SAN DIEGO, Calif. (Reuters) - Pokemon GO may seem a long way from the spy networks of the U.S. National Security Agency, but for Oliver Stone, director of NSA whistleblower movie “Snowden,” the gaming app represents “a new level of invasion” of our digital privacy.
The Oscar-winning director made the comments at a panel discussion promoting his latest film “Snowden” at San Diego’s Comic-Con pop culture event on Thursday. The movie follows the 2013 events that led former NSA contractor Edward Snowden to expose the U.S. government’s mass surveillance programs.
Snowden fled the United States in May 2013 after the government filed espionage charges against him.
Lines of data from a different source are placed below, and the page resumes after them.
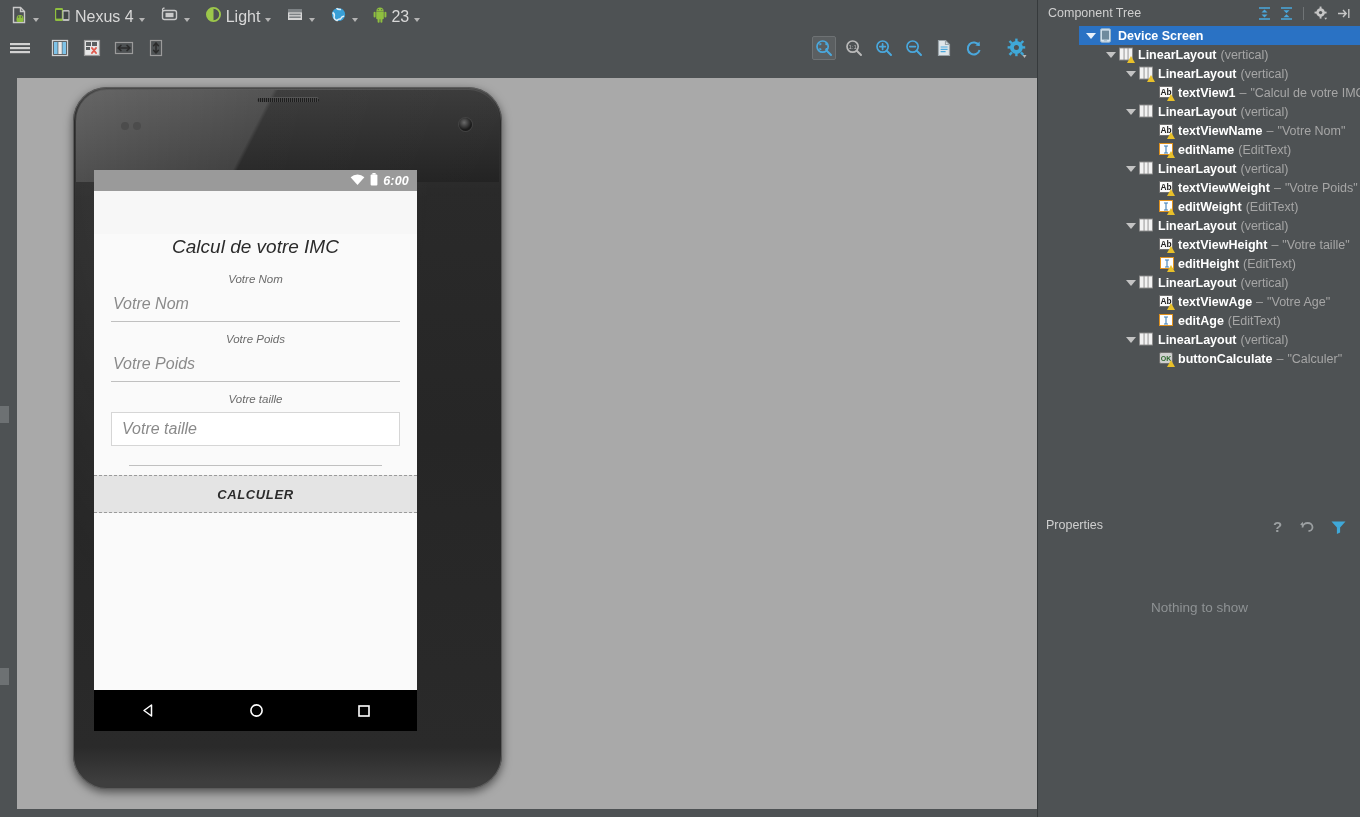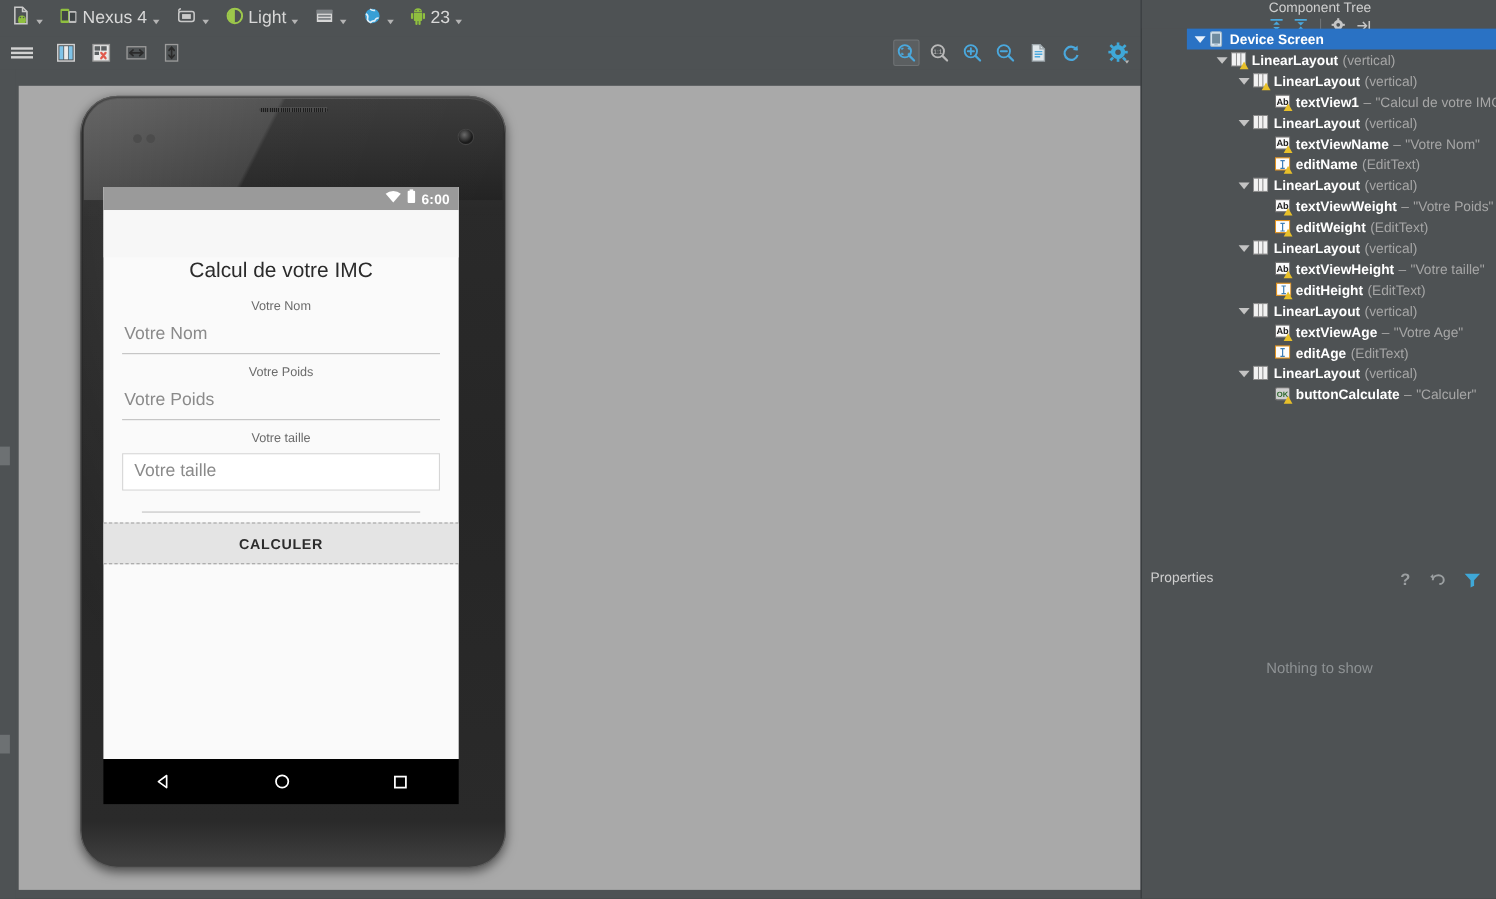--- a/index.html
+++ b/index.html
@@ -93,21 +93,21 @@
   #canvas {
     position: absolute; left: 17px; top: 78px;
     width: 1020px; height: 731px;
     background: #a9a9a9;
     overflow: hidden;
   }
 
   
   #phone {
     position: absolute; left: 56px; top: 9px;
-    width: 387px; height: 702px;
+    width: 429px; height: 702px; font-style: italic;
   }
   .phone-body {
     position: absolute; inset: 0;
     border-radius: 34px;
     background:
       linear-gradient(180deg,#4a4a4a 0%,#3a3a3a 2%,#2b2b2b 5%,#262626 50%,#2a2a2a 94%,#3e3e3e 99%);
     box-shadow: 0 3px 10px rgba(0,0,0,.55), inset 0 0 0 1px #5c5c5c;
   }
   .phone-body::after{
     content:""; position:absolute; inset:2px;
@@ -217,21 +217,20 @@
   #right-panel {
     position: absolute; left: 1037px; top: 0;
     width: 323px; height: 817px;
     background: #4e5254;
     border-left: 1px solid #363a3c;
   }
   .panel-header {
     height: 26px; display: flex; align-items: center;
     padding: 0 8px 0 10px;
     background: #4e5254;
-    flex-direction: column;
   }
   .panel-title {
     color: #cfcfcf; font-size: 12.5px; flex: 1;
   }
   .ph-icons { display: flex; align-items: center; gap: 4px; }
   .ph-icon { width: 18px; height: 18px; display: flex; align-items: center; justify-content: center; cursor: default;}
   .ph-divider { width: 1px; height: 13px; background: #707476; margin: 0 4px; }
 
   
   #tree { position: relative; padding-left: 41px; }

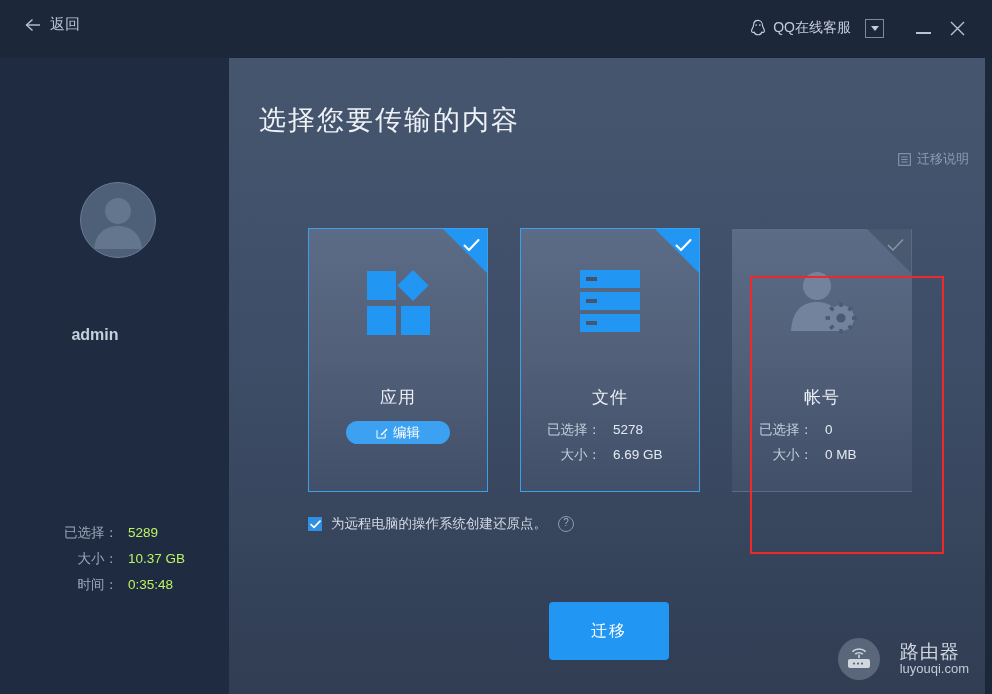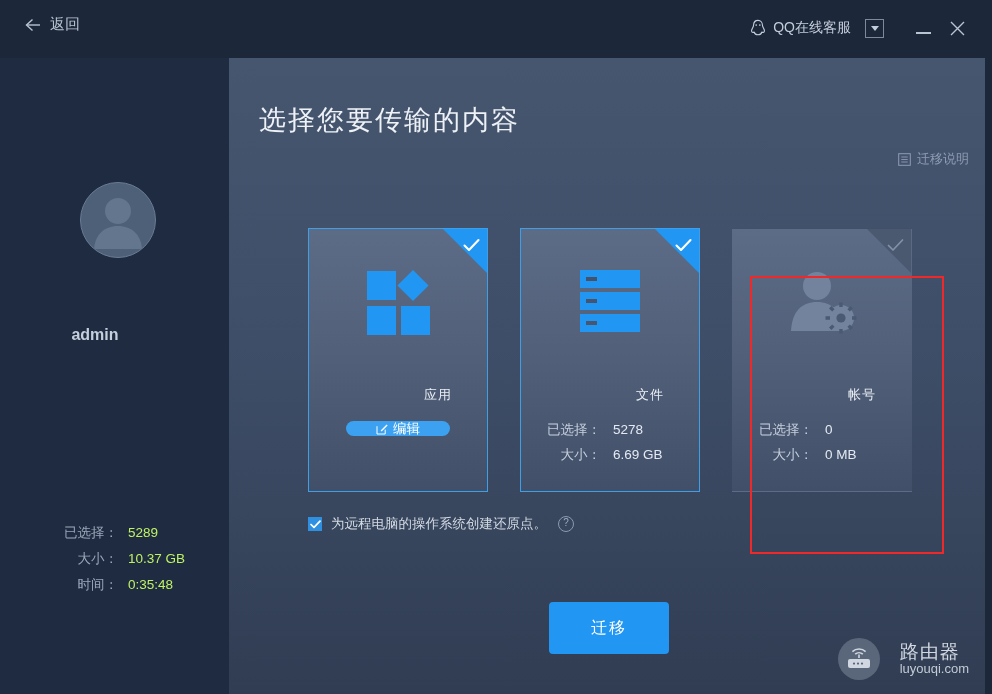--- a/index.html
+++ b/index.html
@@ -143,35 +143,35 @@
   .corner-check {
     position: absolute; right: 6px; top: 7px;
     width: 19px; height: 19px;
   }
   .card-icon {
     position: absolute; left: 0; top: 40px; width: 100%;
     display: flex; justify-content: center;
   }
   .card-title {
     position: absolute; left: 0; top: 157px; width: 100%;
-    text-align: center; color: #eaeff5; font-size: 13px; letter-spacing: 1px; padding-left: 40px;
+    text-align: center; color: #eaeff5; font-size: 17px; letter-spacing: 1px;
   }
   .card-stats {
     position: absolute; left: 0; top: 188px; width: 100%;
   }
   .card-stat-row {
     display: flex; justify-content: center;
     font-size: 13.5px; line-height: 25px; color: #ccd5e1;
   }
   .card-stat-label { width: 66px; text-align: right; color: #c4cedc; }
   .card-stat-value { width: 72px; text-align: left; padding-left: 12px; color: #e4eaf2; }
   .edit-btn {
     position: absolute; left: 50%; top: 192px;
     transform: translateX(-50%);
-    width: 104px; height: 15px; border-radius: 13px;
+    width: 104px; height: 23px; border-radius: 13px;
     background: #3ba1f0;
     color: #ffffff; font-size: 13.5px;
     display: flex; align-items: center; justify-content: center; gap: 5px;
     cursor: pointer;
   }
   .edit-icon { display:block; width: 12px; height: 12px; }
 
   .highlight-box {
     position: absolute; left: 521px; top: 218px;
     width: 194px; height: 278px;
@@ -196,21 +196,21 @@
   .help-icon {
     width: 14px; height: 14px; border-radius: 50%;
     border: 1px solid #8b9ab0; color: #9fadc1;
     font-size: 10px; line-height: 12px; text-align: center;
     cursor: pointer; margin-left: 2px;
   }
 
   
   .migrate-btn {
     position: absolute; left: 320px; top: 544px;
-    width: 120px; height: 52px; border-radius: 4px;
+    width: 120px; height: 58px; border-radius: 4px;
     background: #2196f3; border: none;
     color: #ffffff; font-size: 16px; letter-spacing: 2px;
     cursor: pointer;
     font-family: Liberation Serif, serif;
   }
 
   
   .watermark {
     position: absolute; right: 16px; bottom: 14px;
     display: flex; align-items: center; gap: 20px;

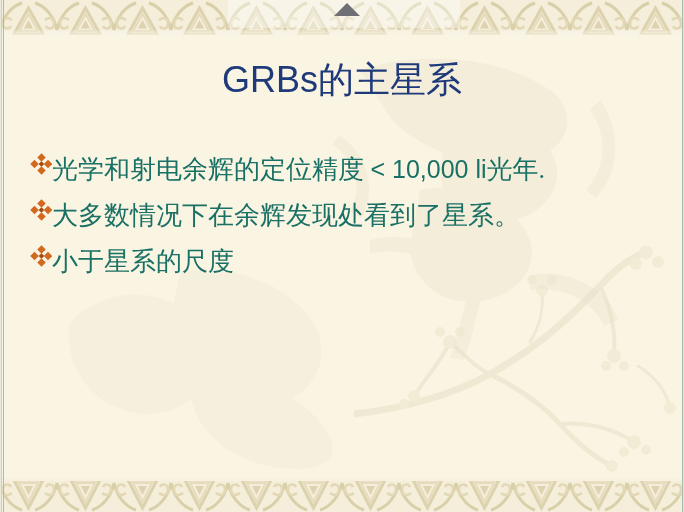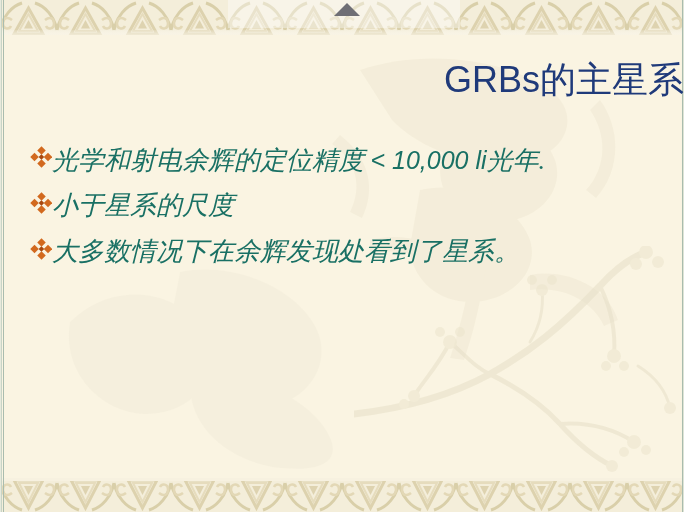--- a/index.html
+++ b/index.html
@@ -93,43 +93,42 @@
     background: rgba(255,255,255,0.38);
     z-index: 5;
   }
 
   
   #title {
     position: absolute;
     top: 58px;
     left: 0;
     width: 684px;
-    text-align: right;
+    text-align: center;
     color: #1f3a7a;
     font-size: 36px;
     line-height: 44px;
     font-family: "Liberation Sans", sans-serif;
     letter-spacing: 0px;
     white-space: nowrap;
     z-index: 3;
   }
 
   
   #bullets {
     position: absolute;
     top: 141px;
     left: 30px;
     width: 640px;
     z-index: 3;
   }
   .bullet-row {
     display: flex;
-    align-items: flex-start;
+    align-items: flex-end;
     height: 46px;
-    font-style: italic;
   }
   .bullet-mark {
     position: relative;
     flex: 0 0 auto;
     width: 22px;
     height: 34px;
     margin-top: 5px;
   }
   .bullet-text {
     color: #197064;
@@ -279,33 +278,33 @@
         <svg width="22" height="22" viewBox="0 0 22 22" xmlns="http://www.w3.org/2000/svg">
           <g fill="#d2691e">
             <rect x="8.5" y="1.5" width="6" height="6" transform="rotate(45 11.5 4.5)"></rect>
             <rect x="1.5" y="8" width="6" height="6" transform="rotate(45 4.5 11)"></rect>
             <rect x="15" y="8" width="6" height="6" transform="rotate(45 18 11)"></rect>
             <rect x="8.5" y="14.5" width="6" height="6" transform="rotate(45 11.5 17.5)"></rect>
           </g>
           <rect x="9.4" y="9" width="4" height="4" transform="rotate(45 11.4 11)" fill="#a8480f"></rect>
         </svg>
       </span>
-      <span class="bullet-text">小于星系的尺度</span>
+      <span class="bullet-text">大多数情况下在余辉发现处看到了星系。</span>
     </div>
 
     <div class="bullet-row">
       <span class="bullet-mark">
         <svg width="22" height="22" viewBox="0 0 22 22" xmlns="http://www.w3.org/2000/svg">
           <g fill="#d2691e">
             <rect x="8.5" y="1.5" width="6" height="6" transform="rotate(45 11.5 4.5)"></rect>
             <rect x="1.5" y="8" width="6" height="6" transform="rotate(45 4.5 11)"></rect>
             <rect x="15" y="8" width="6" height="6" transform="rotate(45 18 11)"></rect>
             <rect x="8.5" y="14.5" width="6" height="6" transform="rotate(45 11.5 17.5)"></rect>
           </g>
           <rect x="9.4" y="9" width="4" height="4" transform="rotate(45 11.4 11)" fill="#a8480f"></rect>
         </svg>
       </span>
-      <span class="bullet-text">大多数情况下在余辉发现处看到了星系。</span>
+      <span class="bullet-text">小于星系的尺度</span>
     </div>
 
 
   </div>
 </div>
 
 </body></html>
He was granted asylum in Russia later that year, where he has since lived.
Joseph Gordon-Levitt plays the title character of the movie and met Snowden in Moscow two years ago to prepare for the role, spending four hours with him and his girlfriend Lindsay Mills, saying he found him to be “very polite.”
“He’s very much an old fashioned gentleman, and an optimist,” Gordon-Levitt said. “He’s known for raising his hand about the downside of technology, but he’s really optimistic about technology in the future and how it can improve democracy.”
When asked about Alphabet Inc’s Google and Nintendo Co Ltd’s Pokemon GO app that has taken the world by storm, Stone said the phenomenon is “a new level of invasion.”
“Google has invested in what surveillance is, data mining, which is about what you’re watching, what you’re buying, and Pokemon GO taps into that,” Stone said.
He said Pokemon GO “manipulates our behavior,” leading to a “Robot society where they know how you behave ... It’s what you call totalitarianism.”
Stone, attending Comic-Con for the first time in his prolific career, debuted a new trailer for the audience at Comic-Con, which follows the high stakes events of 2013 as Snowden discovers the extent of government surveillance programs on the public and decides to leak them to the world.
Stone said “we don’t take sides” in the film, which also presents the counter-arguments from characters based on government officials who defend the NSA surveillance programs.
Zachary Quinto plays Guardian journalist Glenn Greenwald, and Shailene Woodley plays Mills.
“Without Lindsay in his life, he doesn’t have any friends. He’s not close to sister, mother, father, he lives in a computer world, and that’s his link to the rest of us,” Stone said.